На миг я увидела его. Бледное лицо с заострившимися скулами, выпачканный кровью лоб, покрасневшие от боли веки. И глаза – яркие, зеленые, злые. Миг мы смотрели друг на друга, а потом ильха снова атаковали. Зал наполнили крики, стоны, ругань. Звон стали, глухие звуки ударов и запах крови. Шторм буквально прорезал себе путь в живой стене воинов. Он двигался молча, больше не отвлекаясь на презрительные подначки Агмунда. Ирган и Эйтри оказались за его спиной, прикрывая тыл и отбиваясь от тех, кто нападал сзади.
Я заставила себя оторваться от сражения и присела возле Брика.
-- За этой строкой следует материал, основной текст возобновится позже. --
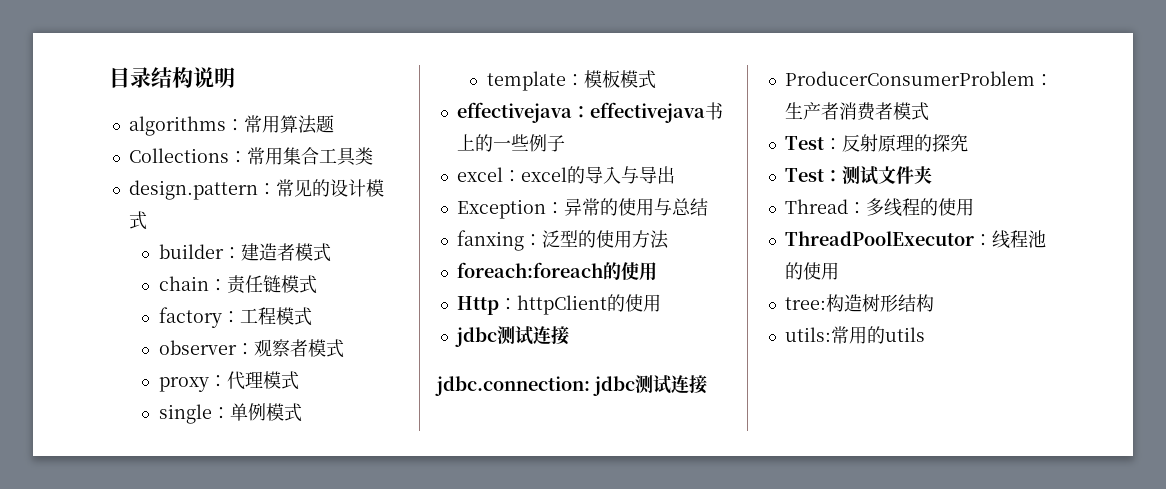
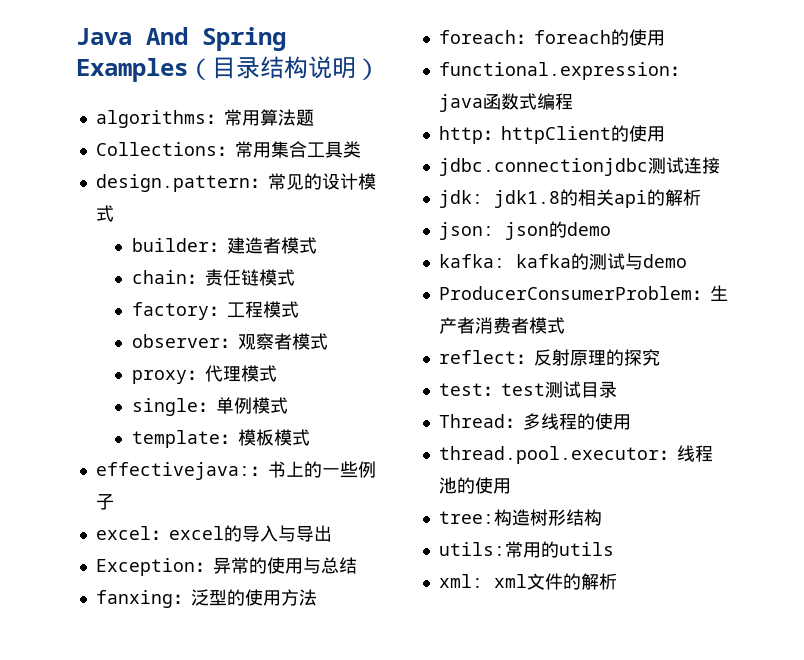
(109, 77) none -> [76,27,286,51] [76,58,212,82] Java And Spring Examples（
(235, 77) none -> [356,58,380,80] ）
[456,102,705,123] effectivejava：effectivejava -> [95,462,268,480] effectivejava:：
[456,262,657,281] [456,296,499,315] foreach:foreach的使用 // Http -> [438,29,665,46] [438,62,688,80] [438,93,573,112] [438,126,483,144] foreach：foreach的使用 // functional.expression：java函数式编程 // http
[454,326,569,347] [435,375,707,396] jdbc测试连接 // jdbc.connection: jdbc测试连接 -> [438,157,720,176] [438,189,701,208] [438,221,611,240] [438,253,687,270] jdbc.connectionjdbc测试连接 // jdk: jdk1.8的相关api的解析 // json: json的demo // kafka: kafka的测试与demo
[784,136,824,150] Test -> [438,350,516,364] reflect
[784,166,932,185] Test：测试文件夹 -> [438,381,617,398] test：test测试目录
[784,231,974,246] ThreadPoolExecutor -> [438,446,659,464] thread.pool.executor
(925, 334) none -> [438,573,617,590] // xml: xml文件的解析

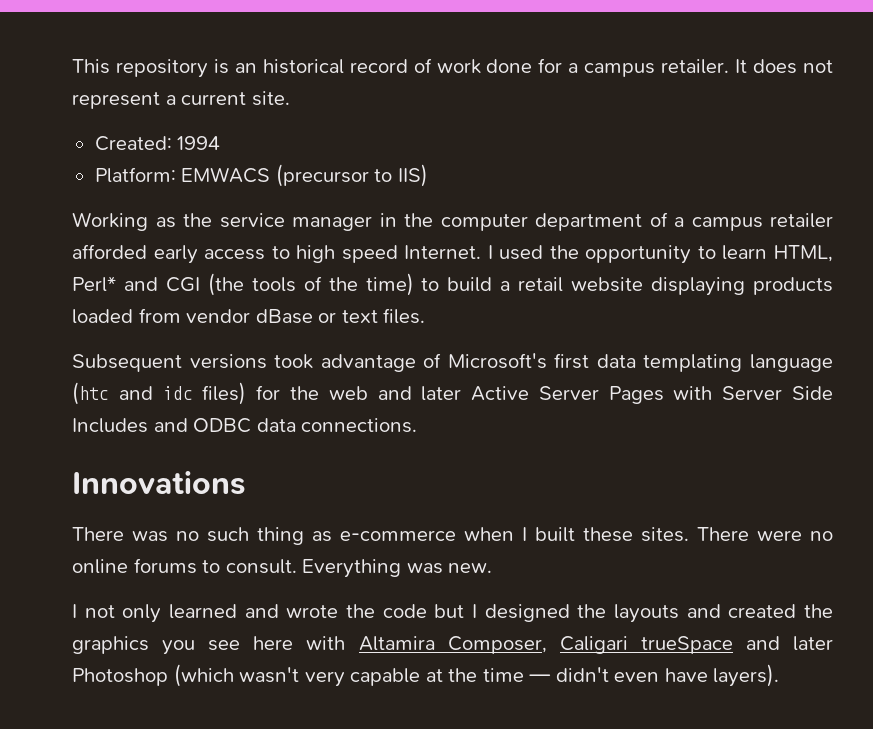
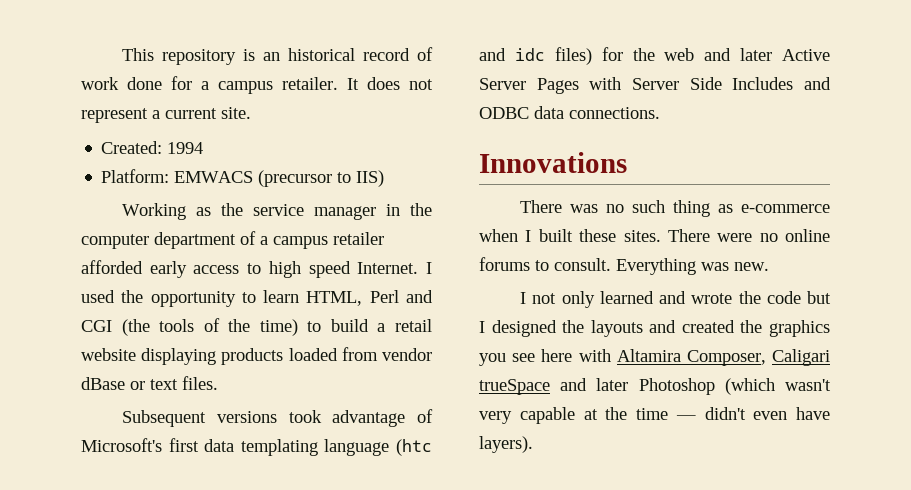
[72,276,116,292] Perl* -> [369,290,399,303] Perl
Мальчик все еще выглядел опустошенным. Клочья тумана завесой скрывали нишу, где он прятался, но Агмунду достаточно сделать лишь несколько шагов, чтобы нас найти. И меньше всего я хотела, чтобы враг снова использовал мальчишку как аргумент в этой битве. Поэтому, нервно оглянувшись, подтянула к укрытию навалившиеся в пробоину стены сухие ветки, прикрыла ими Брика.
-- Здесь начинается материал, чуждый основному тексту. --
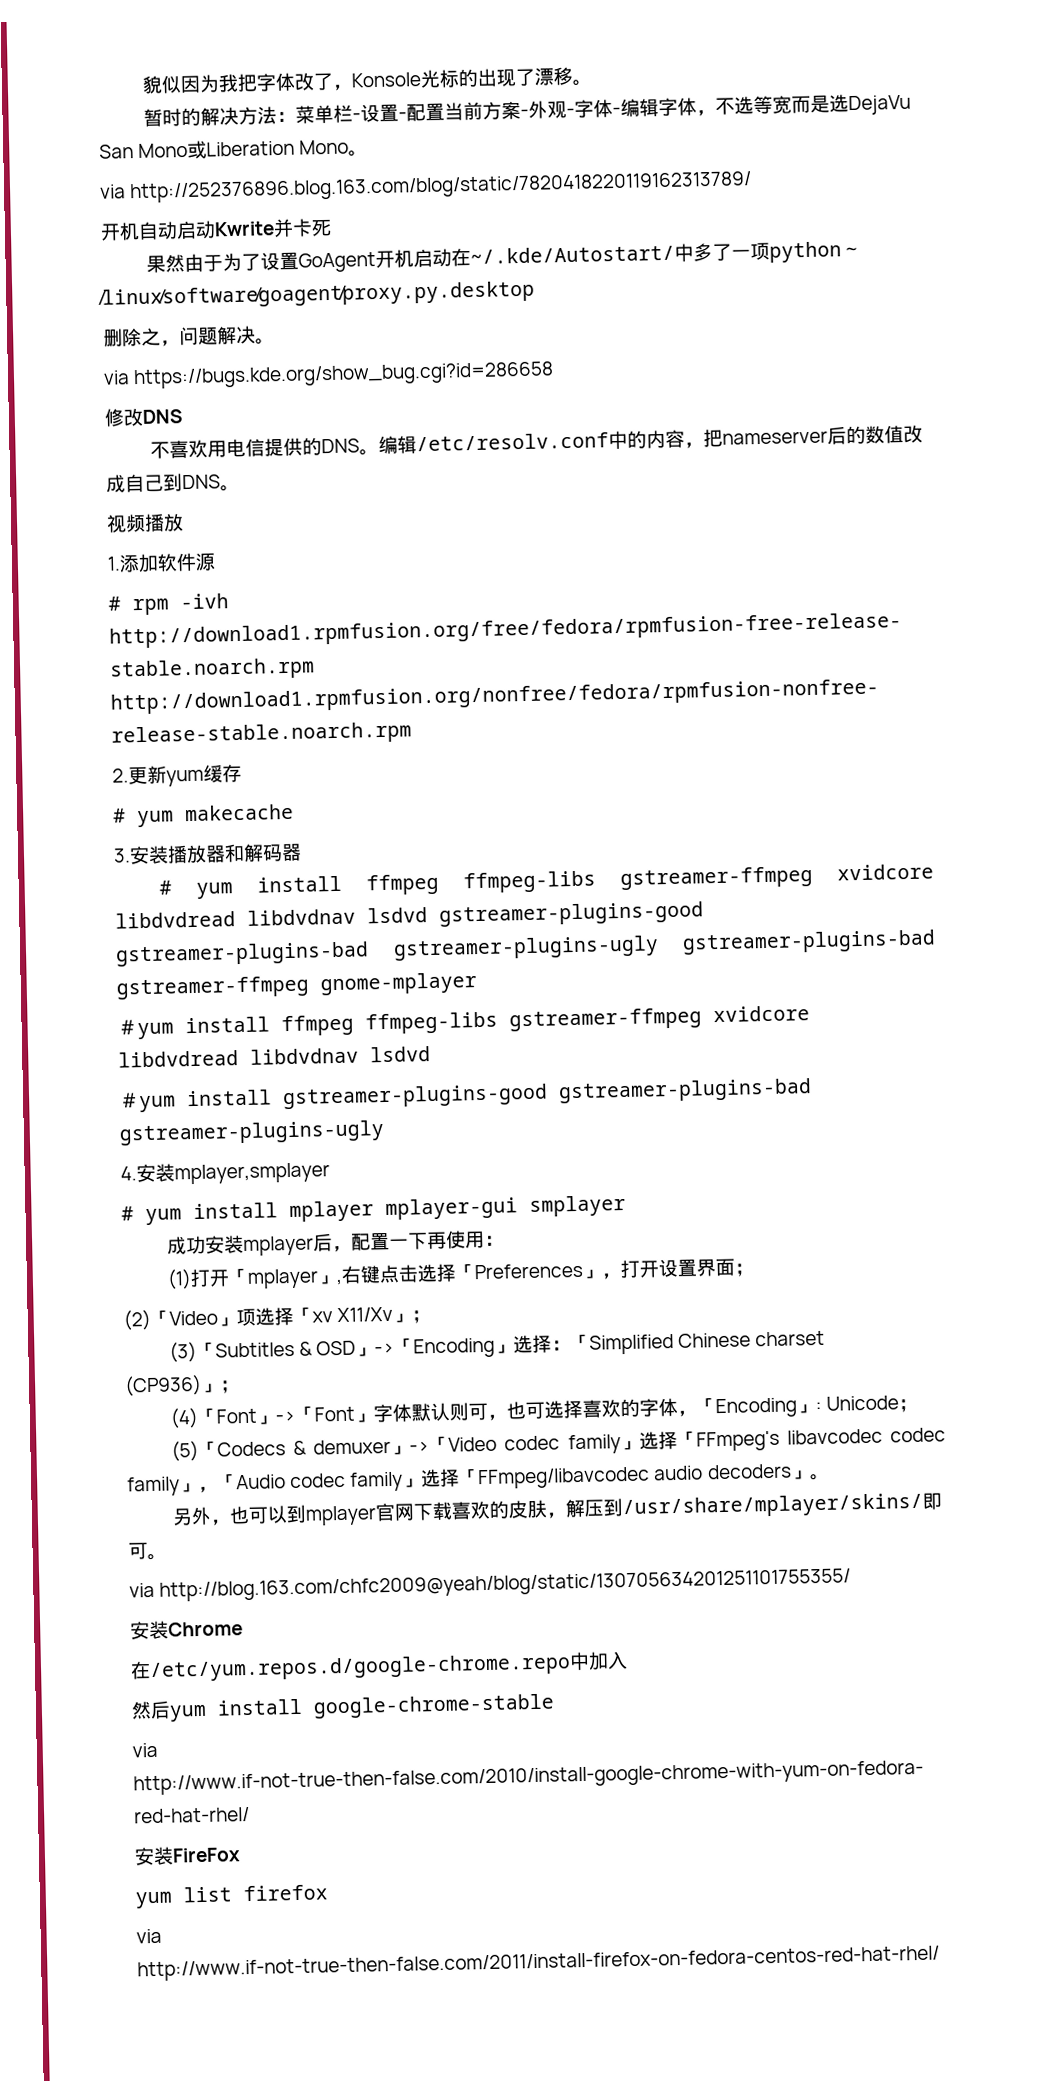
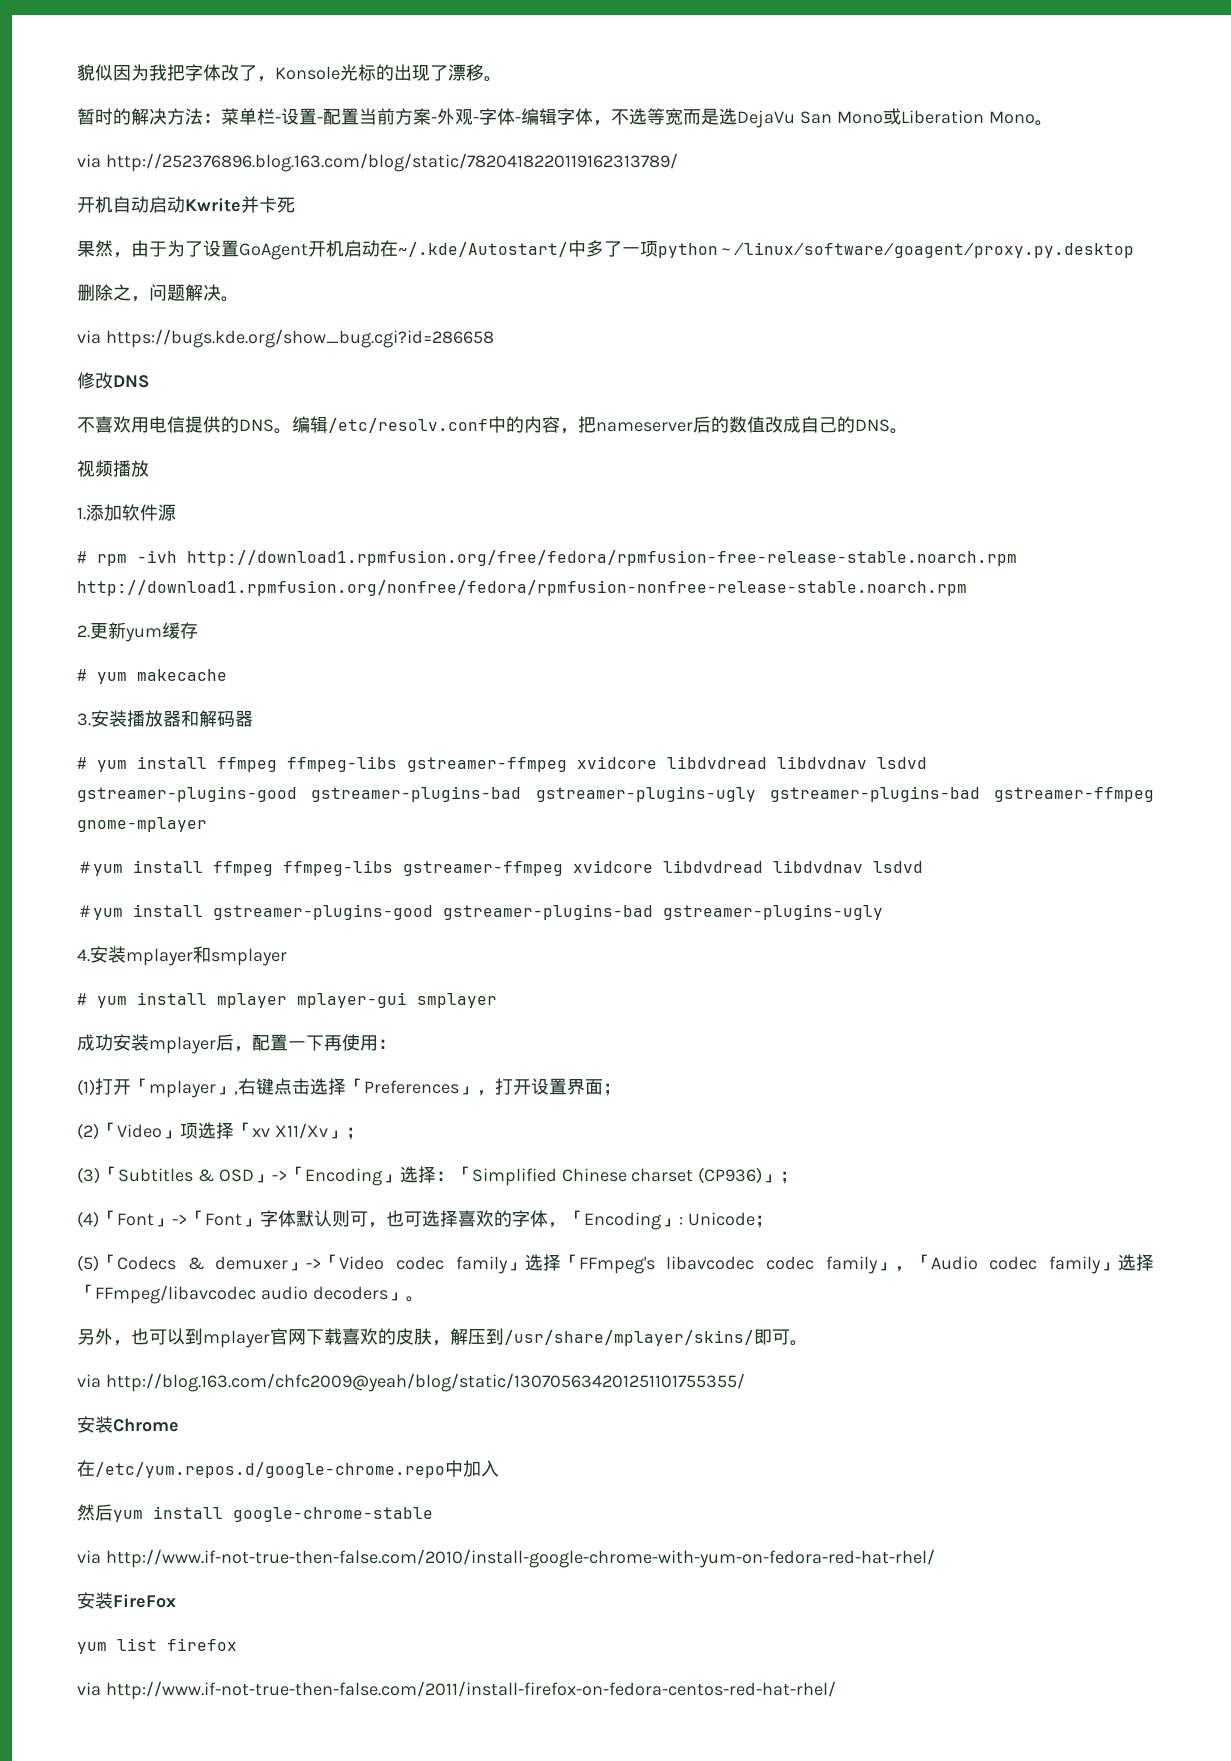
(185, 263) none -> [113,252,131,258] ，
[163,473,183,492] 到 -> [837,416,855,433] 的
[174,1162,330,1185] mplayer,smplayer -> [126,946,287,966] mplayer和smplayer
– Сиди тут и не высовывайся, понял меня? – приказала я.
Оглянулась в отчаянии. Или надо приказать Брику спасаться? Бежать? Но что, если он попадет в руки воинов, которые заполнили могильник? Нет уж, пусть лучше прячется! Может, о нем и вовсе забудут?
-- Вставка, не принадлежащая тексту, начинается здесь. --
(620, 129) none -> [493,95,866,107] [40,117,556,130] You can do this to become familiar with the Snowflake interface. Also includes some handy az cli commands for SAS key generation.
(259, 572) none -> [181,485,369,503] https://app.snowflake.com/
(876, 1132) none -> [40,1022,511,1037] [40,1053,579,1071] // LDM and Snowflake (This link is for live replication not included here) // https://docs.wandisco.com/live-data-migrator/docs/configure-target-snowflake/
– Веди себя тихо, Брик. И… не бойся, слышишь?
Мальчик не ответил.
Я выпрямилась, не зная, как еще его ободрить. Я даже не знала, понимал ли Брик, что вокруг него происходит. Выглядел он неважно. Но сделать больше я уже не могла.
Повернулась, с тревогой всматриваясь в сражение, которое обернулось бойней. Понять, кто побеждает, оказалось невозможно. Я видела лишь окровавленных людей, мечущихся в серой пелене тумана. Иногда клочья марева распадались, и в прорехах возникал Шторм. Весь в крови – не понять, своей или чужой. С застывшим, ничего не выражающим лицом. Со смертоносным мечом, которым раз за разом находил живую плоть. В одной руке Шторм держал клинок, во второй – кривой короткий нож, и бил обеими руками. Замах, удар, разворот, уклон… Нож вспорол чью-то глотку, меч отрубил кисть… нож подцепил кончик чужого рта, нарисовал багряную улыбку, меч, словно вдогонку, словно боясь отстать от верного стального друга, проделал дыру там, где у врага было сердце. Меч и нож, казалось, жили своими жизнями, соревнуясь в кровожадности за главный приз, которым должна была стать голова Агмунда. Крики боли и ярости заполнили могильник древнего хёгга.
Это было так чудовищно и так прекрасно, что на миг я ощутила дрожь восхищения.
Агмунд уже не выкрикивал приказы, лишь хмуро наблюдал за тем, как падают его воины. Один за другим, один за другим. Как неумолимо Шторм пробивается через живой щит. Я отошла от укрытия Брика, боясь своим присутствием показать его тайник. Шарахнулась в сторону, когда рядом тяжело плюхнулось чье-то тело. На лицо брызнула чужая кровь. От сладковатого, удушающего запаха кружилась голова. Дыша урывками, я подобрала зазвеневший на камнях меч, обхватила, поразившись тому, насколько он тяжелый. И скользкий. Меня замутило. Но я сжала рукоять крепче, не позволяя себе погрузиться в пучину паники. За спиной Брик. Впереди – Шторм. Я обязана быть сильной!